Web document revisions

»»

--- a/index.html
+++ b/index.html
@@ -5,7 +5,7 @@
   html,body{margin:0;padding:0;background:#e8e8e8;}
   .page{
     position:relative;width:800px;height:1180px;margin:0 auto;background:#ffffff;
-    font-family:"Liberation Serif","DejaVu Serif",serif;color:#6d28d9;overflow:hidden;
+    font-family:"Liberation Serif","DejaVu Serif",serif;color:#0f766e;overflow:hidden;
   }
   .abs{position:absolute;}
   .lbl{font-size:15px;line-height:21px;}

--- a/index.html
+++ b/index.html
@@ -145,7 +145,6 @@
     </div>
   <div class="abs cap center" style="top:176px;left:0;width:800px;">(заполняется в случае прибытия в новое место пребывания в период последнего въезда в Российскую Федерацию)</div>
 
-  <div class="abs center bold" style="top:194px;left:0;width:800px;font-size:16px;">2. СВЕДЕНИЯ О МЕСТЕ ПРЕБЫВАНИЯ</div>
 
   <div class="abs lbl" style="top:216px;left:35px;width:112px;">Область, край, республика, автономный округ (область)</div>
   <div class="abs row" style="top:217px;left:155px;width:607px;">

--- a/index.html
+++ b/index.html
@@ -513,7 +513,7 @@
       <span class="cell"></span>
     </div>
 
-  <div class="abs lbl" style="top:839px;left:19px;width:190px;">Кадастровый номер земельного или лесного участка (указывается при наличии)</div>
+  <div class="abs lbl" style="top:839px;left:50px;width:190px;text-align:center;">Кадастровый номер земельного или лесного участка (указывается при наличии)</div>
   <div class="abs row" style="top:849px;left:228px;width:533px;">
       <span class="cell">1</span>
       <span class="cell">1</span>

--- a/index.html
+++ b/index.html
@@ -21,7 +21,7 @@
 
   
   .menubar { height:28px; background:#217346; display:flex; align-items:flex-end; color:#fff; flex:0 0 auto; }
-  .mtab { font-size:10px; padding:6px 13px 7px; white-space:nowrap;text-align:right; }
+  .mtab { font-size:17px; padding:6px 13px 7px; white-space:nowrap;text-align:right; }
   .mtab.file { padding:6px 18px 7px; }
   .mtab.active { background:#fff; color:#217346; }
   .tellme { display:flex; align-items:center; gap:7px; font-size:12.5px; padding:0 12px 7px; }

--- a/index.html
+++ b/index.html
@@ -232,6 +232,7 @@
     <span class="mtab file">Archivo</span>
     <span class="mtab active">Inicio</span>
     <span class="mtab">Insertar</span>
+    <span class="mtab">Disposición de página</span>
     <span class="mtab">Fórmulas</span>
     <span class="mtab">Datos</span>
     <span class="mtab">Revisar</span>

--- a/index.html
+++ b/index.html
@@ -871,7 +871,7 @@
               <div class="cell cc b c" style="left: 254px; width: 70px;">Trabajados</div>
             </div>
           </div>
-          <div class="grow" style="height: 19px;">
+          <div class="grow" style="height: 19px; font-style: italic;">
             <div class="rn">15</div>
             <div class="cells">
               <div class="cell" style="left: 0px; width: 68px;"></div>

««

**Work to be completed**
In the data above, count the lines where the word "Serif" appears; reply with the number only.

**Exercise result**
2